Rating: C
Dir: Ryan Francis
Star: Nicky Whelan, Scout Taylor-Compton, Louis Mandylor, Oliver Masucci
This is a dumb and low-budget effort, to be sure. It just about passes muster though, once it gets going, selling the stupidity of its own premise. Okay: perhaps closer: concealing it beneath a welter of gratuitous violence. It does deliver the worst fate for an unwanted guitar player (top) since National Lampoon’s Animal House. This takes place in a future where digital brain chips are the order of the day, an implanted interface with the Internet. We open with a commercial for the product in question, made by the Lumerex corporation. Who also are a network rail provider, because of course they are. They ship convicts about on their trains too. Sure. Why not?
Naturally, things go wrong, courtesy of a disgruntled employee, Loklin (Mandylor). He is able to hack the brain chips, in effect turning users into puppets. Conveniently, the convicts are all chipped, and he sells the rights to control them for ten million dollars on the dark web. You can run amok, slaughtering innocent passengers, as the train hurtles, out of control, towards doom in Washington. Meanwhile, the corporation seeks to cover up the event and bury the evidence. However, the other occupants of the train are less helpless than presumed. They include Interpol officer Gray (Masucci), and a group of “cheerleaders” (Whelan and Scout-Compton). Quotes used advisedly, since they seem nearer to menopause than high school, and their skills are not limited to the waving of pom-poms.

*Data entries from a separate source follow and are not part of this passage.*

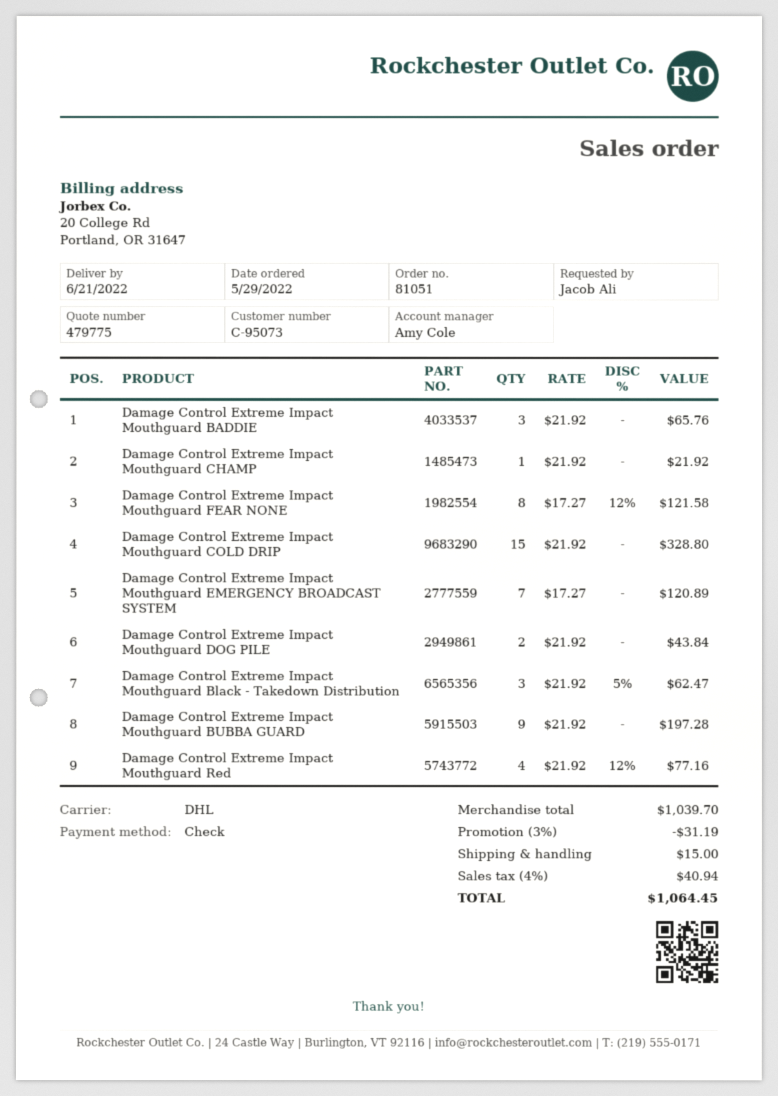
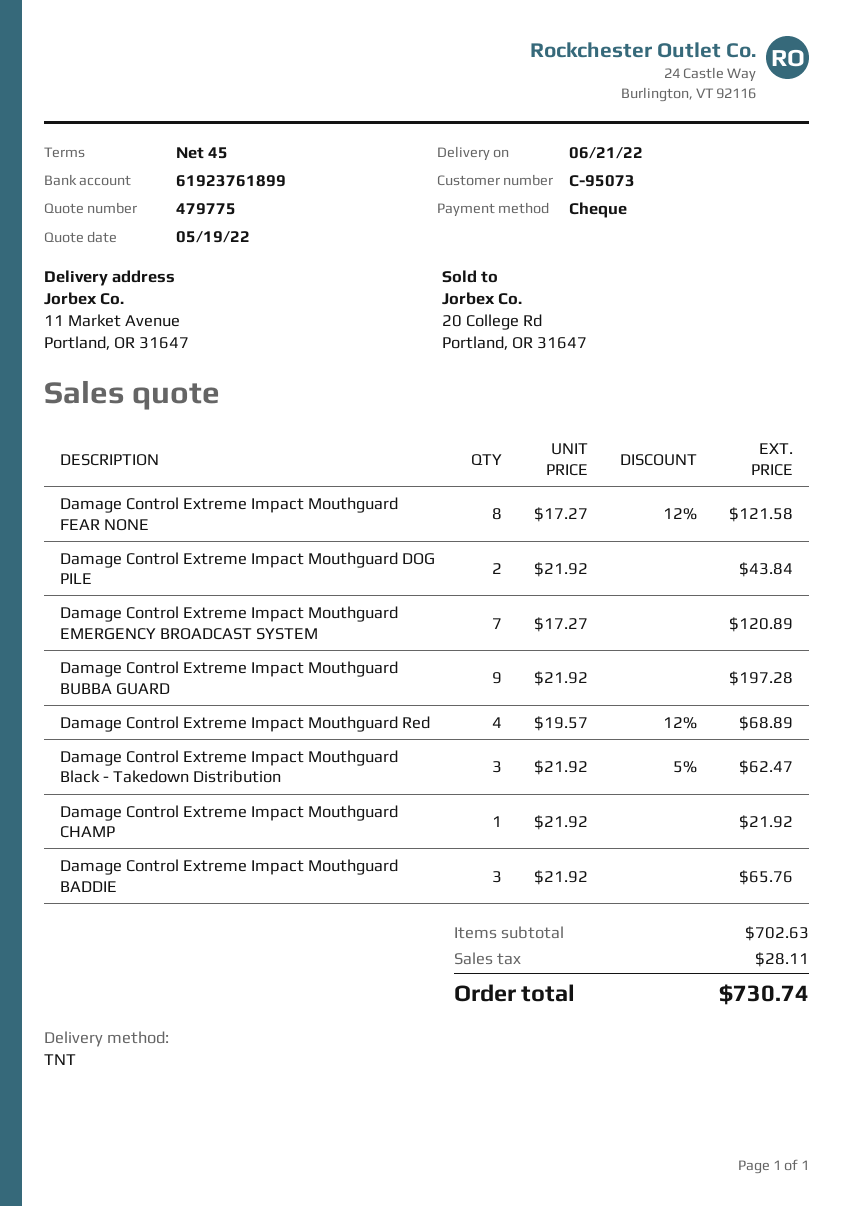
shipping method: DHL -> TNT
Damage Control Extreme Impact Mouthguard COLD DRIP: 15 x 21.92 = 328.80 -> none
Damage Control Extreme Impact Mouthguard Red: 4 x 21.92 - 12% = 77.16 -> 4 x 19.57 - 12% = 68.89
subtotal: 1039.70 -> 702.63
discount: 3% = 31.19 -> none
shipping: 15.00 -> none
tax: 40.94 -> 28.11
total: 1064.45 -> 730.74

It’s easy to think of ways this could be improved. There’s no need, for example, to see Loklin’s customers, wearing VR headsets and looking vexed as their hardened criminals get taken down by the spirit squad. All that stuff is superfluous and adds precisely zero entertainment. It also takes too long to get going, and is painfully obvious that the budget only extended to a single train carriage, dressed in slightly different ways. Windows? They are vastly overrated. Because then you’d need to green screen in scenery, instead of relying on unconvincing footage of a CGI train going through CGI countryside. At least it’s not the Asylum knock-off of Bullet Train I suspected. [That actually exists, and is called Bullet Train Down]
Though sadly, nor is it the Con Air knock-off I hoped for – albeit thirty years too late – from the first few minutes. It plays more like an adaptation of a video game you’ve never heard of. You can either play as the convicts, who have to fight their way through the train to reach the driver’s carriage and take control, or the passengers who have to stop them. This sentence delivers a more interesting and well thought-out plot than what is offered here, albeit a little “We have Snowpiercer at home.” I will admit to having been adequately entertained. Just do not press me on the precise definitions of either “adequately” or “entertained,” because you will get vague hand gestures and a diffident shrug.